#### [Try it]
When you give the entries again, keep every word as it stands and drop the pictures.

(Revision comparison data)
____________________
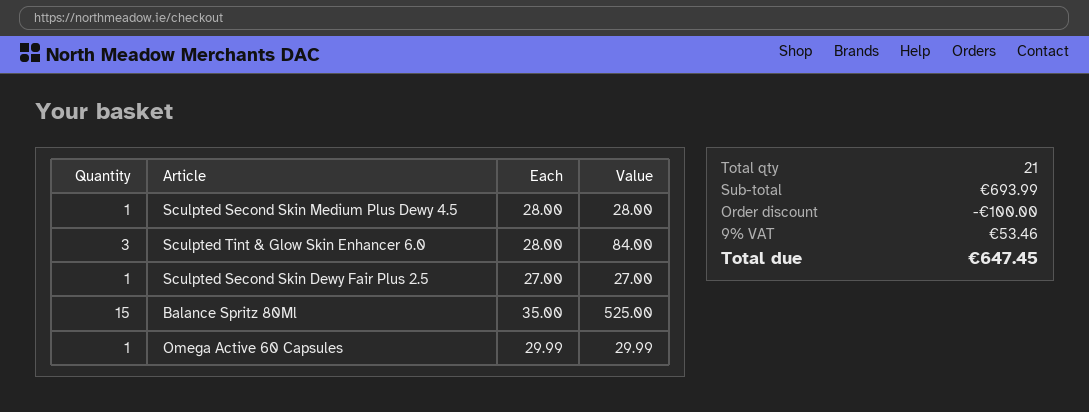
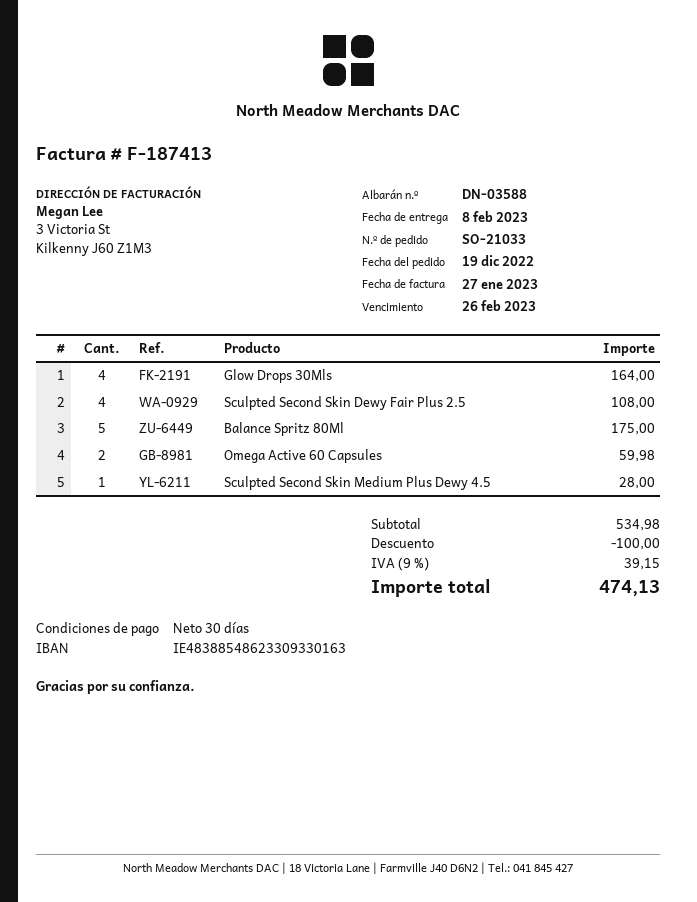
Sculpted Tint & Glow Skin Enhancer 6.0: 3 for 84.00 -> none
Sculpted Second Skin Dewy Fair Plus 2.5: 1 for 27.00 -> 4 for 108.00
Balance Spritz 80Ml: 15 for 525.00 -> 5 for 175.00
Omega Active 60 Capsules: 1 for 29.99 -> 2 for 59.98
Glow Drops 30Mls: none -> 4 for 164.00
subtotal: 693.99 -> 534.98
tax: 9% = 53.46 -> 9% = 39.15
total: 647.45 -> 474.13

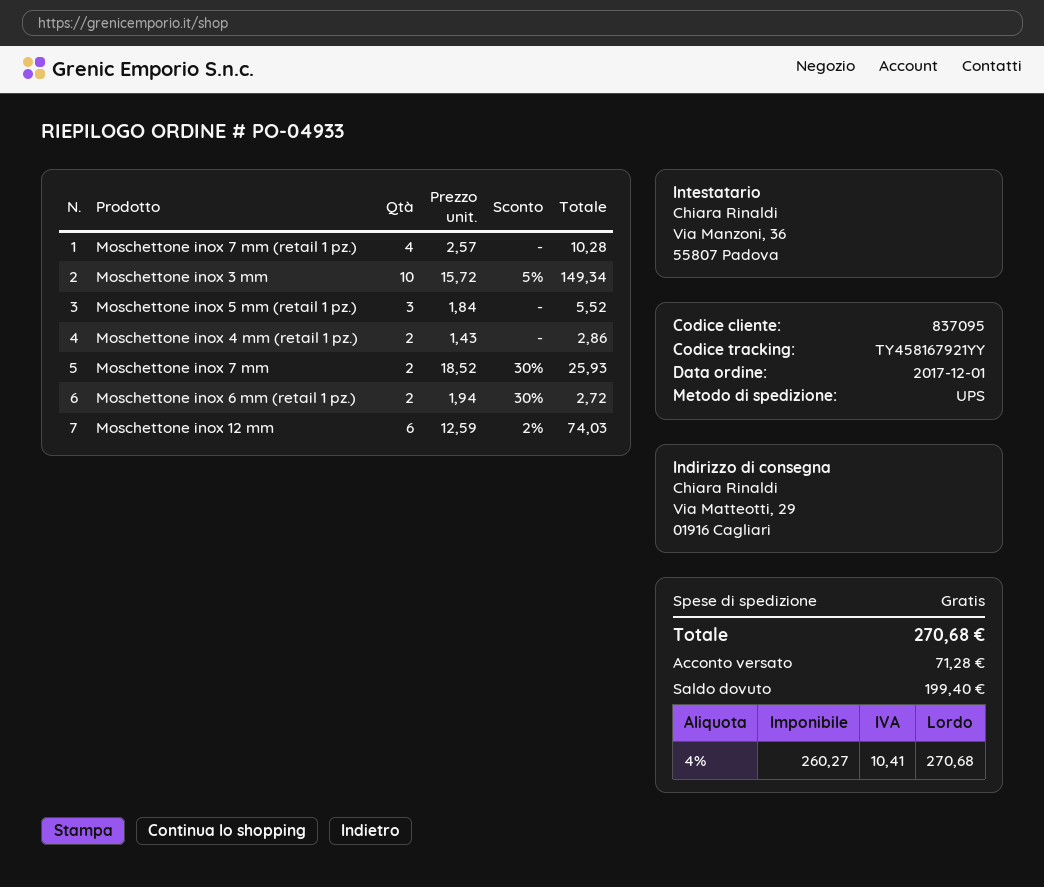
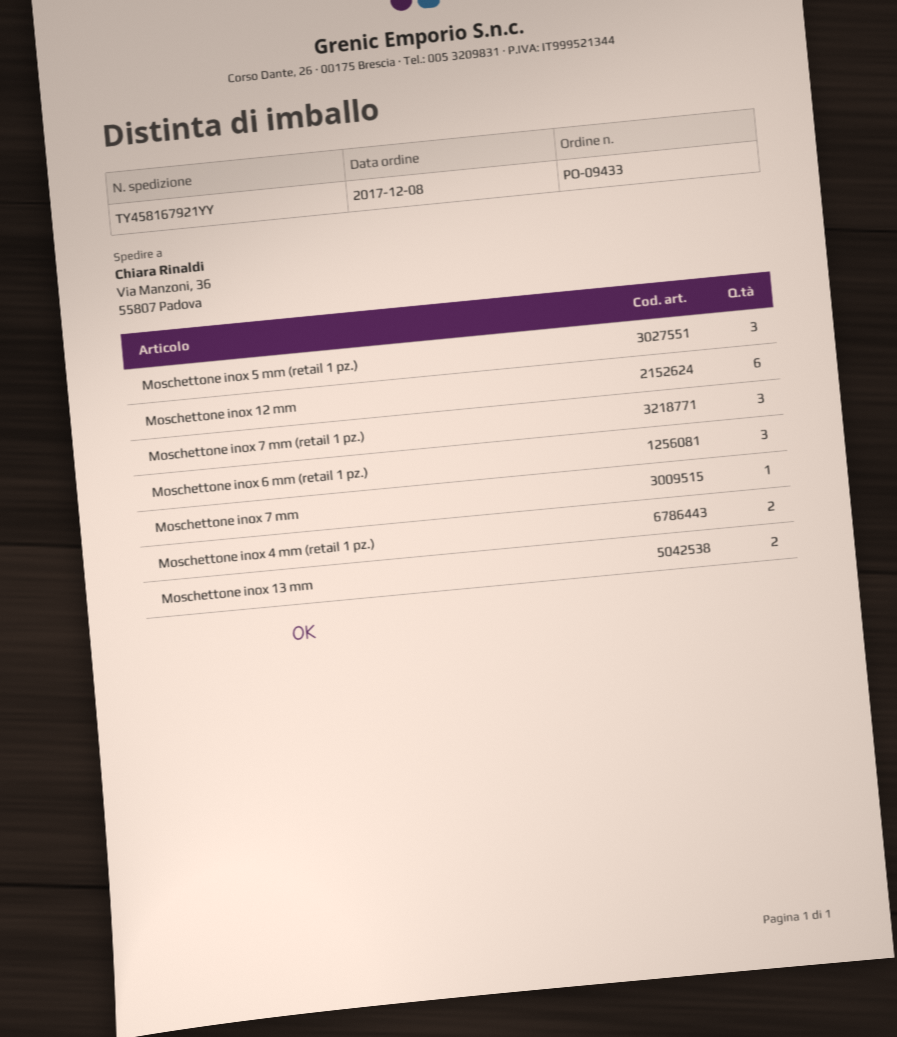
order number: PO-04933 -> PO-09433
order date: 2017-12-01 -> 2017-12-08
ship to: Via Matteotti, 29, 01916 Cagliari -> Via Manzoni, 36, 55807 Padova
Moschettone inox 7 mm (retail 1 pz.): 4 -> 3
Moschettone inox 3 mm: 10 -> none
Moschettone inox 7 mm: 2 -> 1
Moschettone inox 6 mm (retail 1 pz.): 2 -> 3
Moschettone inox 13 mm: none -> 2

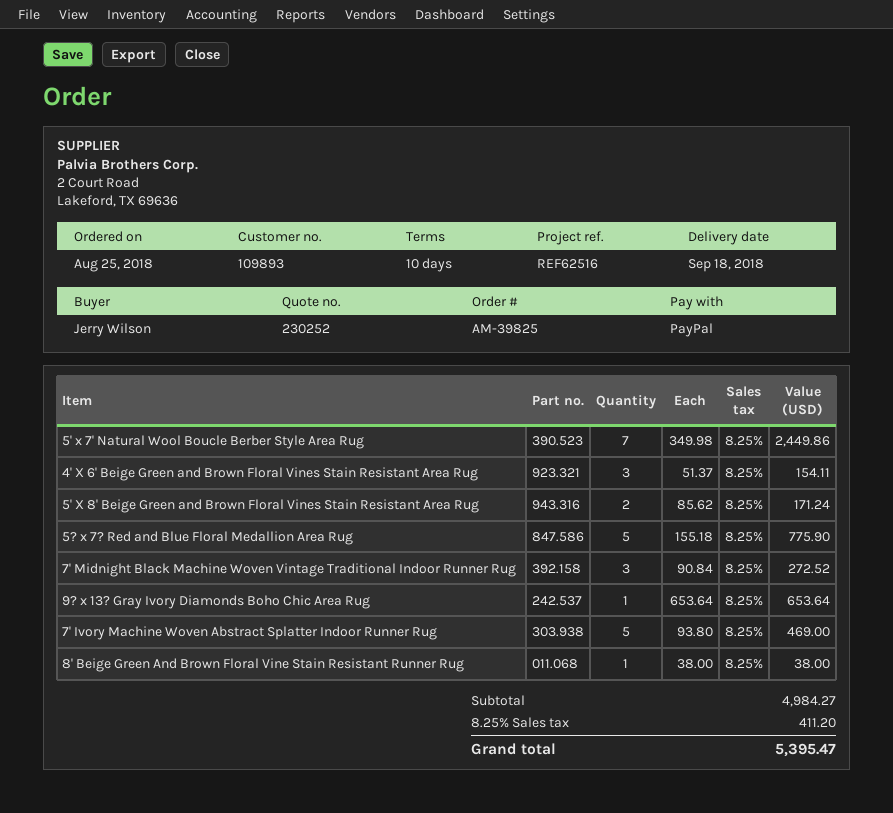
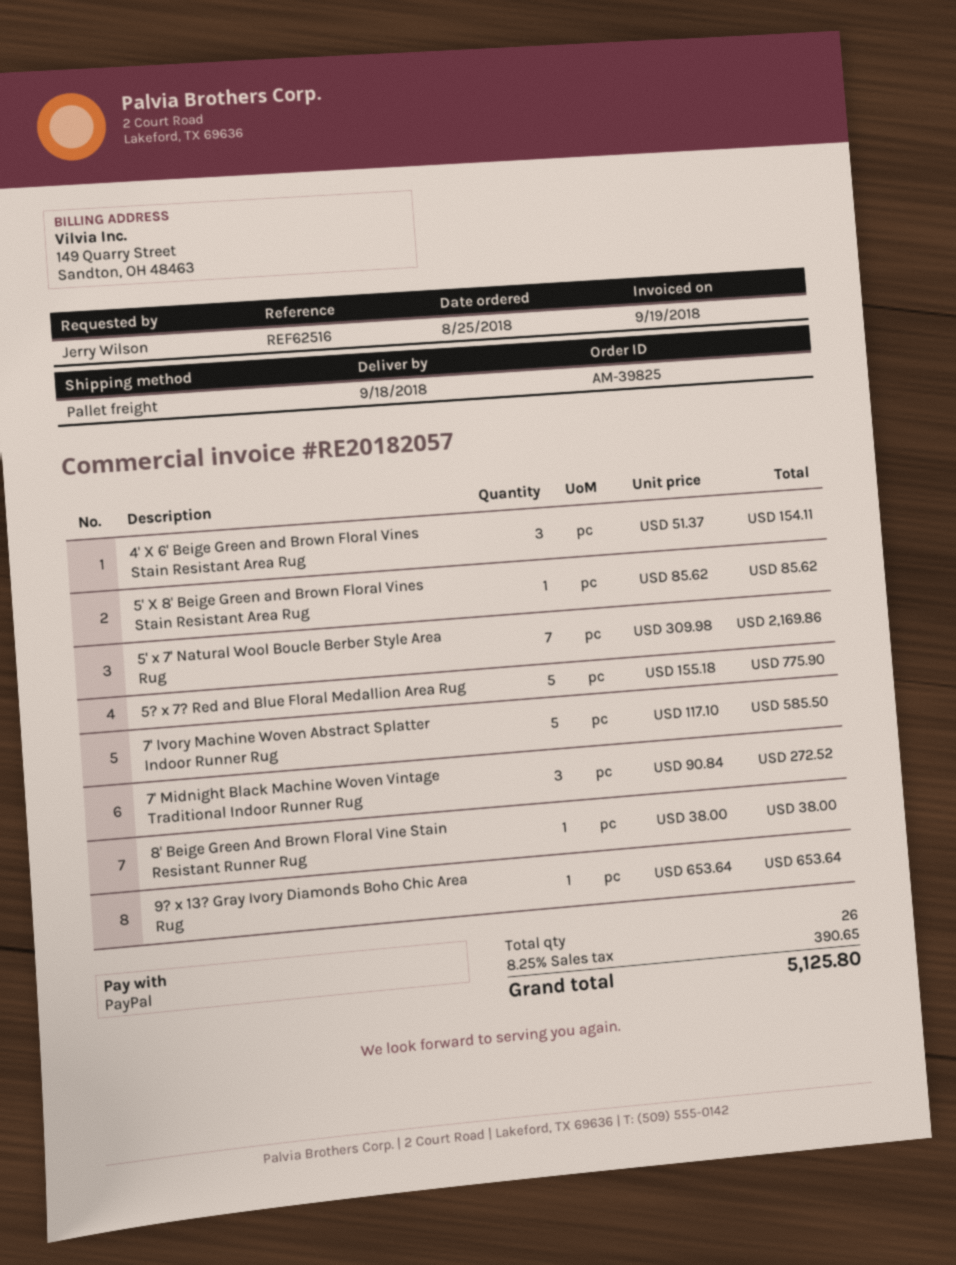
5' x 7' Natural Wool Boucle Berber Style Area Rug: 7 x 349.98 = 2449.86 -> 7 x 309.98 = 2169.86
5' X 8' Beige Green and Brown Floral Vines Stain Resistant Area Rug: 2 x 85.62 = 171.24 -> 1 x 85.62 = 85.62
7' Ivory Machine Woven Abstract Splatter Indoor Runner Rug: 5 x 93.80 = 469.00 -> 5 x 117.10 = 585.50
tax: 8.25% = 411.20 -> 8.25% = 390.65
total: 5395.47 -> 5125.80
____________________
#### [Expected answer]
Sculpted Tint & Glow Skin Enhancer 6.0: 3 for 84.00 -> none
Sculpted Second Skin Dewy Fair Plus 2.5: 1 for 27.00 -> 4 for 108.00
Balance Spritz 80Ml: 15 for 525.00 -> 5 for 175.00
Omega Active 60 Capsules: 1 for 29.99 -> 2 for 59.98
Glow Drops 30Mls: none -> 4 for 164.00
subtotal: 693.99 -> 534.98
tax: 9% = 53.46 -> 9% = 39.15
total: 647.45 -> 474.13

order number: PO-04933 -> PO-09433
order date: 2017-12-01 -> 2017-12-08
ship to: Via Matteotti, 29, 01916 Cagliari -> Via Manzoni, 36, 55807 Padova
Moschettone inox 7 mm (retail 1 pz.): 4 -> 3
Moschettone inox 3 mm: 10 -> none
Moschettone inox 7 mm: 2 -> 1
Moschettone inox 6 mm (retail 1 pz.): 2 -> 3
Moschettone inox 13 mm: none -> 2

5' x 7' Natural Wool Boucle Berber Style Area Rug: 7 x 349.98 = 2449.86 -> 7 x 309.98 = 2169.86
5' X 8' Beige Green and Brown Floral Vines Stain Resistant Area Rug: 2 x 85.62 = 171.24 -> 1 x 85.62 = 85.62
7' Ivory Machine Woven Abstract Splatter Indoor Runner Rug: 5 x 93.80 = 469.00 -> 5 x 117.10 = 585.50
tax: 8.25% = 411.20 -> 8.25% = 390.65
total: 5395.47 -> 5125.80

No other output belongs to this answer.